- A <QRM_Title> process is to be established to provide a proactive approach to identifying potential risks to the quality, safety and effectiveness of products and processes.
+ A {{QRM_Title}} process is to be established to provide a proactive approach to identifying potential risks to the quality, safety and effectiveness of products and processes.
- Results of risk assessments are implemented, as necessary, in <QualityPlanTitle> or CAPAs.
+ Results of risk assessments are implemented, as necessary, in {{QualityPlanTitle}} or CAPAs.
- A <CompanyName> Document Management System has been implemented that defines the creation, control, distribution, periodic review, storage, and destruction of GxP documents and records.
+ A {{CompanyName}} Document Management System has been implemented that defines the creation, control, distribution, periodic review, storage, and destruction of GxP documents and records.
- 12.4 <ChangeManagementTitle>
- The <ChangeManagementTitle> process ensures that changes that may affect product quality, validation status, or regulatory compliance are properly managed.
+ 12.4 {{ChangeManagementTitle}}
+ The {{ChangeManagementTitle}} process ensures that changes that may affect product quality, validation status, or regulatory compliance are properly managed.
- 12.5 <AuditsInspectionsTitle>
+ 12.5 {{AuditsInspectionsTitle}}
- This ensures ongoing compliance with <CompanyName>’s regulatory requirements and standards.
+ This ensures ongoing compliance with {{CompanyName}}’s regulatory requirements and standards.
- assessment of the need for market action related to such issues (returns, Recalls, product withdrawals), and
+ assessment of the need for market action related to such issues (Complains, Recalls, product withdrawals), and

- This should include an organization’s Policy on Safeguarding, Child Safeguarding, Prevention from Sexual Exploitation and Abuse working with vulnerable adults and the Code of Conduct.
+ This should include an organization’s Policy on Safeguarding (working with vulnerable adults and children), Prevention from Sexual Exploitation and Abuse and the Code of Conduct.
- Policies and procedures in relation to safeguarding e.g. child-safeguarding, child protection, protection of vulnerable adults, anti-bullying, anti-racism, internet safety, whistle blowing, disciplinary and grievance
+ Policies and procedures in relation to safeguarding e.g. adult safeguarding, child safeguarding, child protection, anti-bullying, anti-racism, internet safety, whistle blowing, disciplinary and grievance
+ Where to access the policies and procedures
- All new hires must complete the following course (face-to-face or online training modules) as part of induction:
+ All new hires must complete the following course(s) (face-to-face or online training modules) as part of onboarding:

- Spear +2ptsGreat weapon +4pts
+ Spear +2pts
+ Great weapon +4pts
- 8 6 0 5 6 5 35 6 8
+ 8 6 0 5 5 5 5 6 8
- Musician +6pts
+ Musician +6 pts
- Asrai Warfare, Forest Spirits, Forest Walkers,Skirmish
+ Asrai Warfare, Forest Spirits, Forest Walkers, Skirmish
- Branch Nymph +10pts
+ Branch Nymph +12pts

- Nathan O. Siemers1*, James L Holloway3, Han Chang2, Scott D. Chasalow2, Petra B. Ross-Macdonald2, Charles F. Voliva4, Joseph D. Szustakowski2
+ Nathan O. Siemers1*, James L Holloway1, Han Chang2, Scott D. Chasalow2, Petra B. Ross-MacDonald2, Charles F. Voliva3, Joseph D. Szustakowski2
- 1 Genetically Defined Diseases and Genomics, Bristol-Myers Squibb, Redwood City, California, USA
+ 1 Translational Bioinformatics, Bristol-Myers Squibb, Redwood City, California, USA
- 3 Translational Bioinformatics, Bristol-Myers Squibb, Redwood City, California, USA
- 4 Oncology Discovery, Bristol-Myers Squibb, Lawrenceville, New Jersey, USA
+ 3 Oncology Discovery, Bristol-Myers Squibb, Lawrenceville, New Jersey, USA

> **WORK ORDER**
The answer should be a number alone: the count of lines in the records that hold the word "online".

> **WRITTEN ANSWER**
2